I bet there was a smile on his face. He couldn’t be serious.
“Do them quieter,” I complaine
d but slowly rolled to the side of the bed where his grunts were coming from and opened an eye.
Holy shit. Leo was shirtless and somehow the pants he had been wearing the day before had mercifully been lost as well. When he’d done the pushups in my living room with Violet on his back, his baggy jeans had failed at displaying his harder-than-should-be-allowed ass. That thing was tight—bounce-a-quarter-off-it tight. Up and down the glorious olive-skinned man went, his back muscles glimmering with perspiration and that ass solid as a brick.
I had to stop my hand from reaching out of its own accord and grabbing or smacking the damn thing to make sure it was real. And it got worse. His thighs were like trunks on a thousand-year-old tree. He had more defined muscles than I even knew our legs had. His calves were equally carved out. It was like his skin was being stretched to its limits.
How had I missed all of it before? Maybe all those muscles had to be flexed to intoxicate me with their raw power. I had no idea. But drunk I was. Why was I sweating when he was the one doing all the work? Also, why did I have the urge to crawl under him and make him kiss me every time he bent the elbows of those… Sweet Baby Jesus, his arms in action were sinful.
“I can feel you staring at me.”
I should have been embarrassed. That was what he was trying to do. And truthfully, a part of me was. But there was a hungrier part of me—the part that had confessed to being turned on by his confidence.
“And?” I dared.
Instead of another smart-ass remark, he let my challenge hang in the air, taunting me to follow through. Fine. I could do that. Hell, I wanted to do it. I stretched out like a lazy cat then dug through my little backpack for the bath bomb I’d bought the day before. I stepped over the human muscle machine and headed for the bathroom.

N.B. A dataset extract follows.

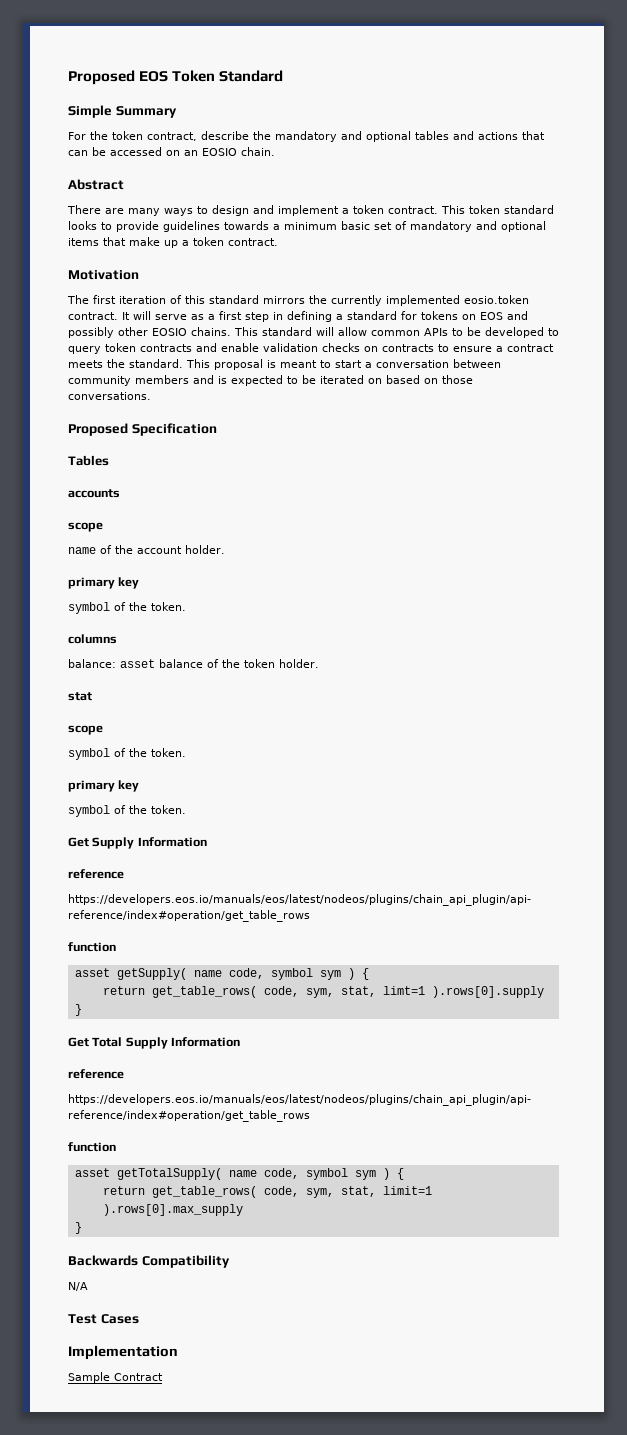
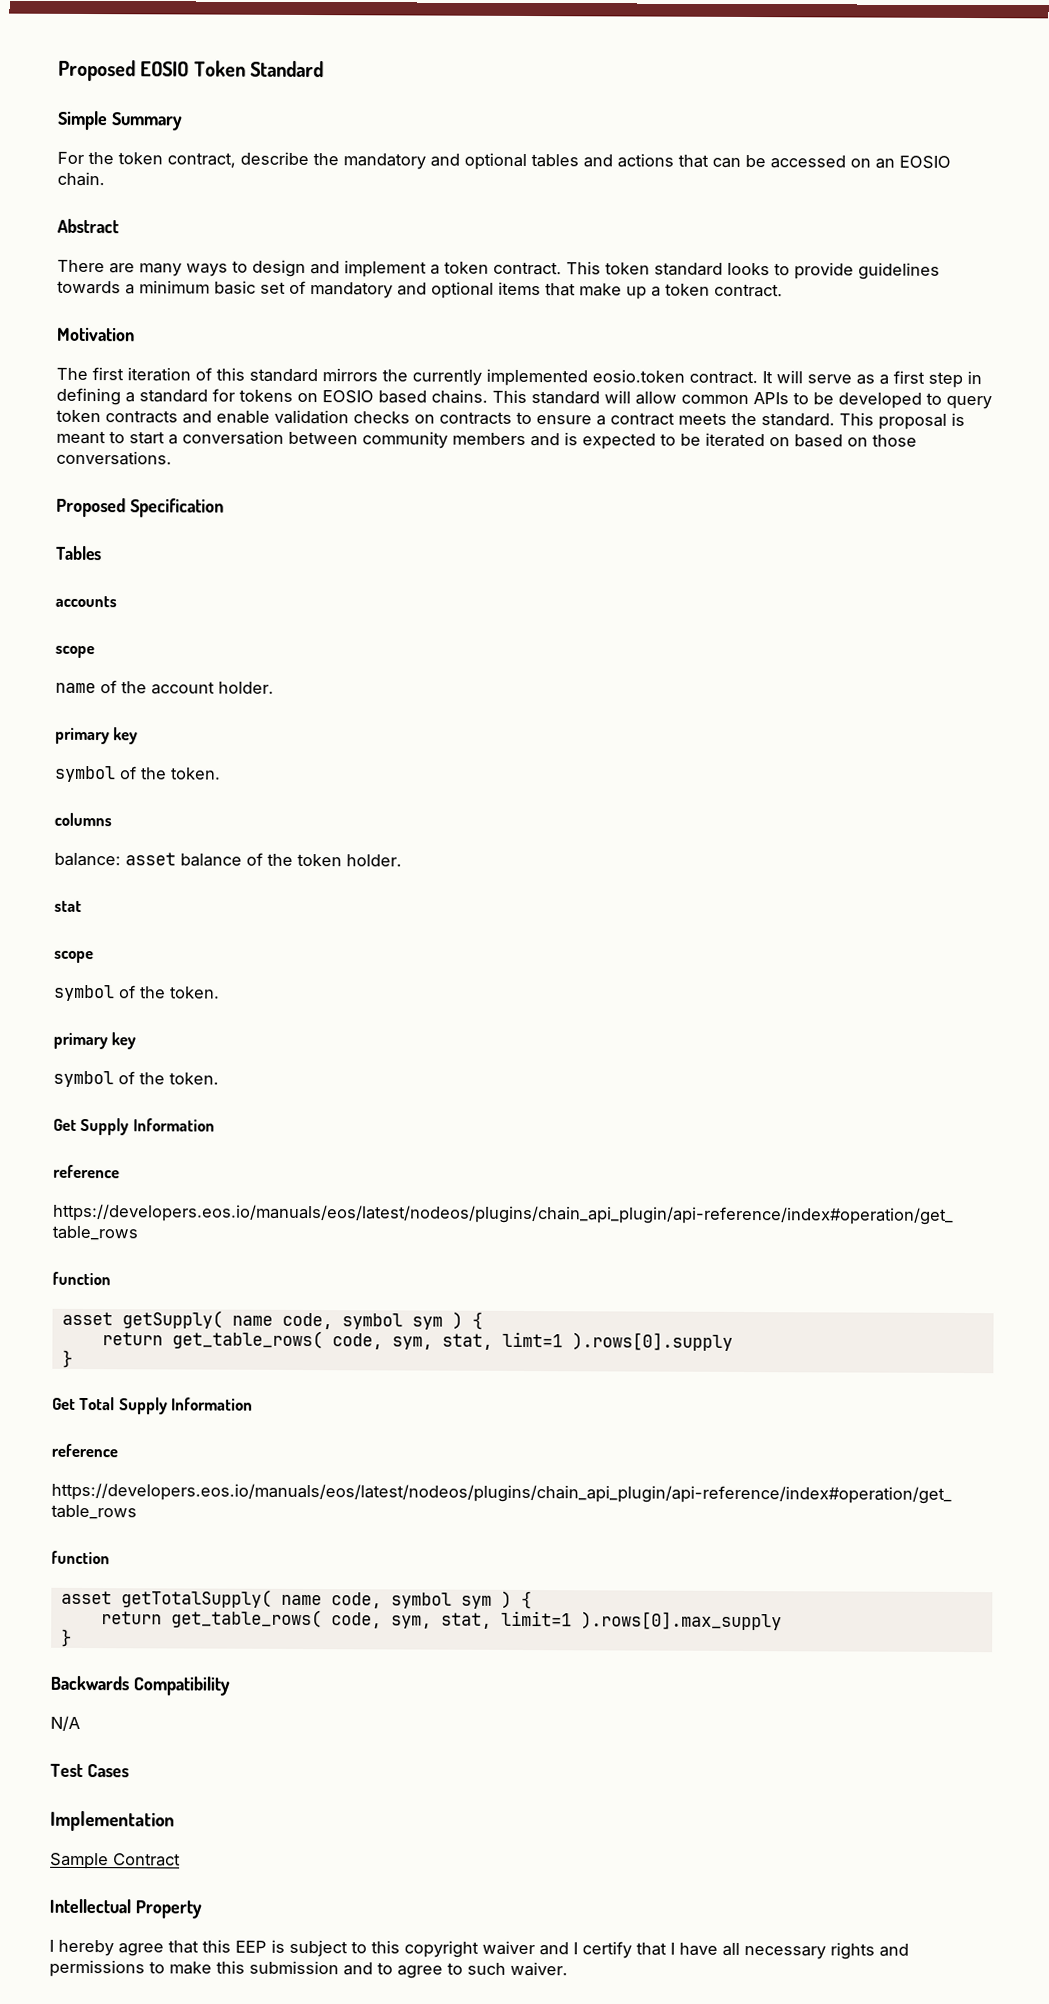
[68,70,169,85] Proposed EOS -> [58,59,190,82] Proposed EOSIO
[480,311,528,320] [68,327,187,338] EOS and possibly other EOSIO -> [322,390,427,404] EOSIO based
(163, 1377) none -> [49,1898,202,1919] [49,1939,909,1960] [49,1959,568,1979] // Intellectual Property // I hereby agree that this EEP is subject to this copyright waiver and I certify that I have all necessary rights and permissions to make this submission and to agree to such waiver.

The tub wasn’t as big as Anton’s, but it was cleaner than mine. I pulled the stopper and flipped the water on. While the bath filled, I brushed my teeth and washed my knickers in the sink. I chuckled to myself at the thought of me camping. I was the least outdoorsy person I knew.
When the tub was half full, I dropped the pink bomb in and it fizzled into nothing. I slid into the warm, tinted water. I closed my eyes and went to that safe place deep inside me. But instead of the solitude I usually found there, I went back to the moment on Leo’s bed at the apartment—the minute in my life where he and I had shifted.